The disaster that AAP faced in Punjab and Goa assembly polls should leave it worried as the civic elections are just around the corner in Delhi
Rahul Dass | March 11, 2017 | New Delhi
The Aam Aadmi Party (AAP), which dramatically swept to power in Delhi in 2015 bagging 67 of the 70 assembly seats, has failed to work its charm in the 2017 assembly elections.
Of the five states that went to polls and whose results were counted on March 11, it fielded candidates in Goa and Punjab – and the results must have left the AAP leaders wringing their hands in despair.
In Punjab, where comedian-turned-AAP leader Bhagwant Mann led the charge, the party barely got two dozen of the total 117 seats. The Congress made a comeback in the state that had been ruled by the Badals for a decade.
AAP fared even worse in Goa where it failed to even net a single seat. The Congress had done pretty well in the state that has 40 assembly segments while the BJP did put up a tough fight.
The AAP seems to have misjudged the two states where its leaders carried out intense campaigning. It’s clear that the battleground of Delhi is quite different from Goa and Punjab.
Born out of the India Against Corruption movement, the AAP had promised to turnaround the city – some say at the cost of Delhi.
After the rough and tumble of the campaign in the states, the party is now focusing on Delhi where the civic polls are likely to be held in April. The notification for the municipal elections are likely to be issued later this month.
The party has launched an advertisement blitzkrieg, placing large advertisements of its various schemes and projects that it has launched. AAP has decided to contest all the seats in the MCD polls.

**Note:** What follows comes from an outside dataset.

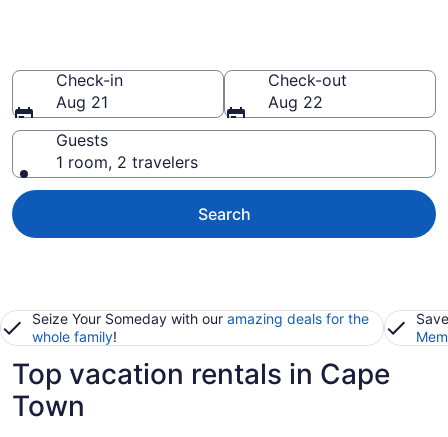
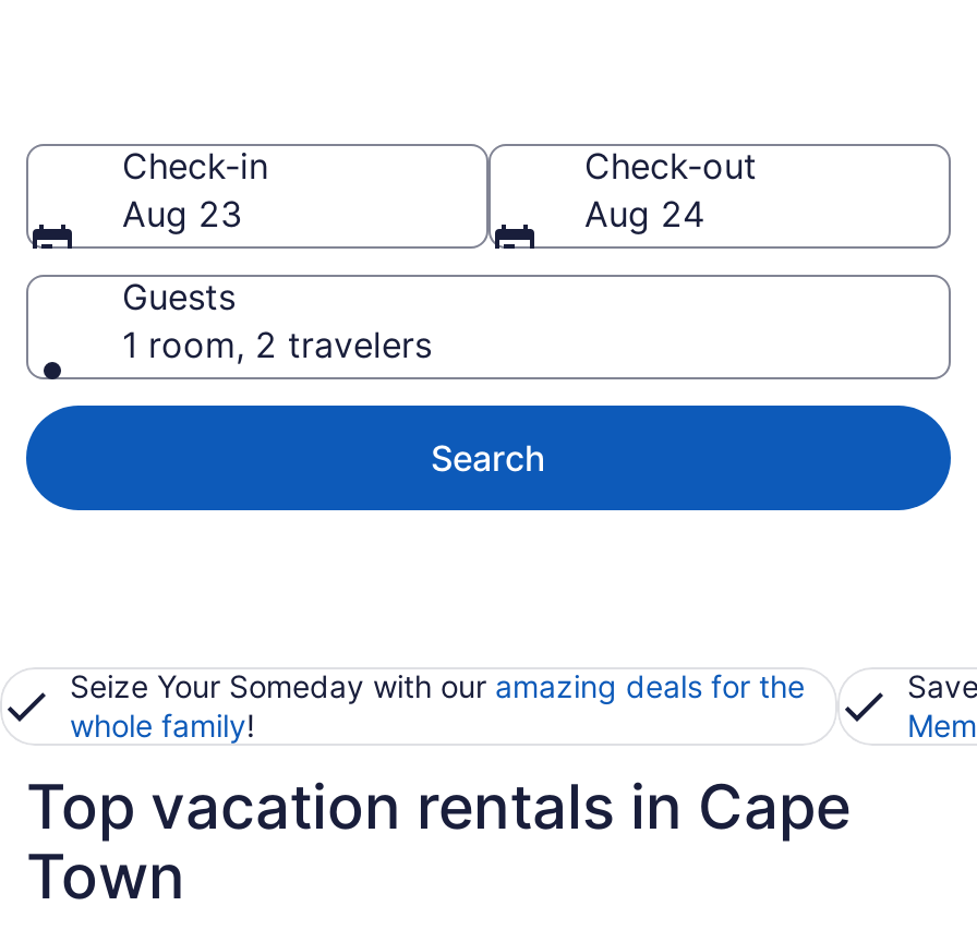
[56,92,108,112] Aug 21 -> [122,192,242,235] Aug 23
[268,92,323,112] Aug 22 -> [584,192,704,235] Aug 24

Last year, the AAP make its debut in the municipal polls by fielding candidates in the by-polls in 13 seats. AAP won five seats, Congress four and Bharatiya Janata Party (BJP) three.
The AAP government has been in loggerheads with the Narendra Modi led union government and the bitter tussle between chief minister Arvind Kejriwal and former LG Najeeb Jung had left the city bruised. The relationship does not seem to have improved much under the new LG Anil Baijal, who earlier this week rejected Kejriwal’s Rs 1 crore relief to an ex-soldier’s kin.
Read: Is this AAP’s Battle of Zama?
Kejriwal and other AAP leaders must have been hoping for a repeat of the Delhi victory in Punjab and Goa, so that they could then set their sights on the parliament in 2019.
But that was not to be.
The AAP is a young party with huge ambitions. Perhaps it is time to set its own house (read Delhi) in order before overstretching itself and in the result, losing its magic touch.